使用biopython搜索pubmed

时间:2016-10-20 18:03:04

标签: xlrd biopython pubmed

我正在尝试输入200多个条目,以便记录作者发表的文章数量,并通过包括他/她的导师和机构来完善搜索。我试图使用biopython和xlrd(代码在下面)这样做,但我一直得到所有三种查询格式的0结果(1.按名称,2。按名称和机构名称,和3.按名称和导师的名字)。我是否可以执行故障排除步骤,或者在使用下面指定的关键字搜索pubmed时应该使用其他格式?

输入查询的输出示例; search_term是一个链接列表,其中包含输入查询的列表。

print(*search_term[8:15], sep='\n')


[text:'Andrew Bland', 'Weill Cornell Medical College', text:'David Cutler MD']
[text:'Andy Price', 'University of Alabama at Birmingham School of Medicine', text:'Jason Warem, PhD']
[text:'Bah Chamin', 'University of Texas Southwestern Medical School', text:'Dr. Timothy Hillar']
[text:'Eduo Cera', 'University of Colorado School of Medicine', text:'Dr. Tim']

用于生成上述输入查询并在Pubmed上搜索的代码:

Entrez.email = "mollyzhaoe@college.harvard.edu"
for search_term in search_terms[8:55]:
    handle = Entrez.egquery(term="{0} AND ((2010[Date - Publication] : 2017[Date - Publication])) ".format(search_term[0]))

    handle_1 = Entrez.egquery(term = "{0} AND ((2010[Date - Publication] : 2017[Date - Publication])) AND {1}".format(search_term[0], search_term[2]))

    handle_2 = Entrez.egquery(term = "{0} AND ((2010[Date - Publication] : 2017[Date - Publication])) AND {1}".format(search_term[0], search_term[1]))

    record = Entrez.read(handle)
    record_1 = Entrez.read(handle_1)
    record_2 = Entrez.read(handle_2)
    pubmed_count = ['','','']
    for row in record["eGQueryResult"]:
        if row["DbName"] == "pubmed":
            pubmed_count[0] = row["Count"]

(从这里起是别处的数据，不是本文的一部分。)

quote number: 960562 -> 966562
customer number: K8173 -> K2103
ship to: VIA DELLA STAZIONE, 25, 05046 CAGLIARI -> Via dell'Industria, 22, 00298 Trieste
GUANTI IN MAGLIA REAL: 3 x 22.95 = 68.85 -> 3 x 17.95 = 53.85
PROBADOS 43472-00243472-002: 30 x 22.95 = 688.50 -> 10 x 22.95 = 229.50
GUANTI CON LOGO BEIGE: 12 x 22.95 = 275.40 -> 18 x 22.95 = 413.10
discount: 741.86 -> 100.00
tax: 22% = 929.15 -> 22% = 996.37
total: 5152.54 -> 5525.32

    for row in record_1["eGQueryResult"]:
        if row["DbName"] == "pubmed":
            pubmed_count[1] = row["Count"]

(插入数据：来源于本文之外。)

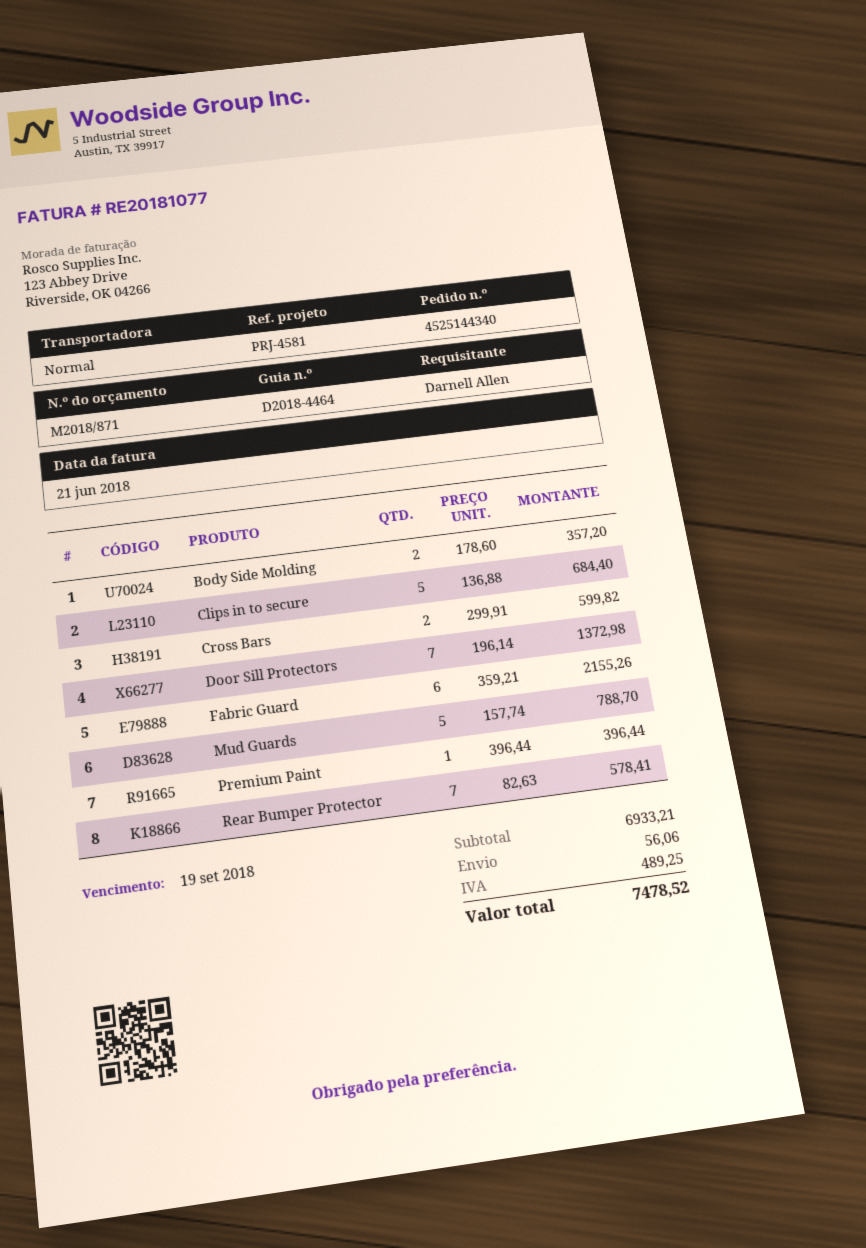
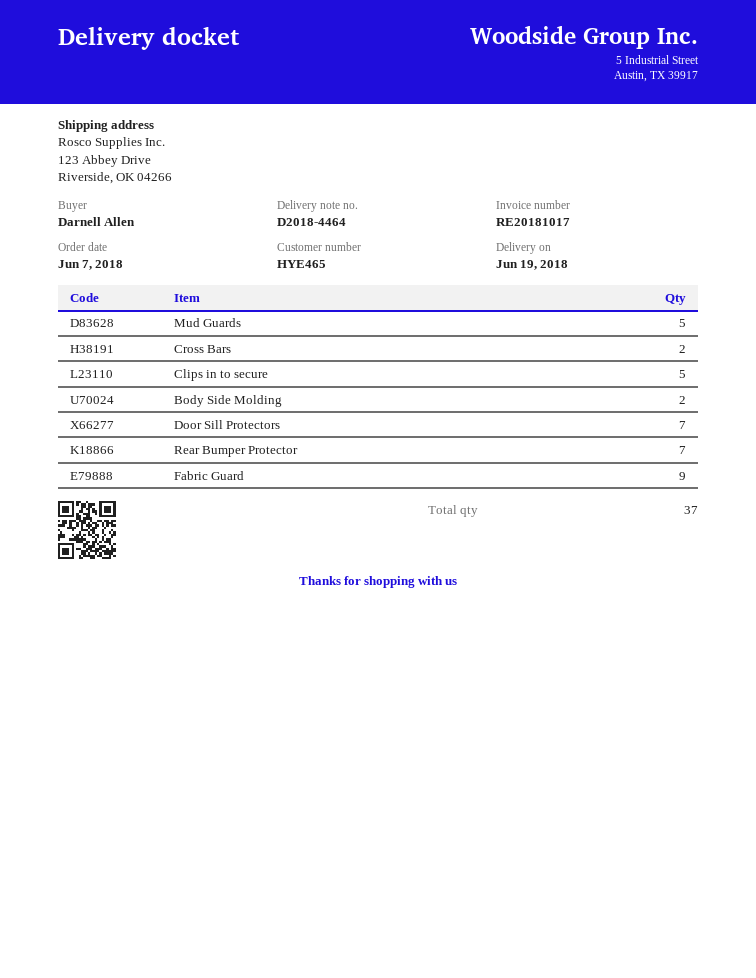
invoice number: RE20181077 -> RE20181017
Fabric Guard: 6 -> 9
Premium Paint: 1 -> none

    for row in record_2["eGQueryResult"]:
        if row["DbName"] == "pubmed":
            pubmed_count[2] = row["Count"]

1 个答案:

答案 0 :(得分:1)

检查你的缩进,很难知道哪个部分属于哪个循环。

如果您想进行问题排查,请尝试打印egquery,例如

print("{0} AND ((2010[Date - Publication] : 2017[Date - Publication])) ".format(search_term[0]))

并将输出粘贴到pubmed,看看你得到了什么。也许修改一下,看看哪个搜索词会导致问题。

您的输入格式有点难以猜测。打印查询并确保获得正确的搜索值。

对于作者姓名,试图摆脱学术头衔,PubMed可能会将他们与首字母混淆,例如: House MD,可能是Mark David House。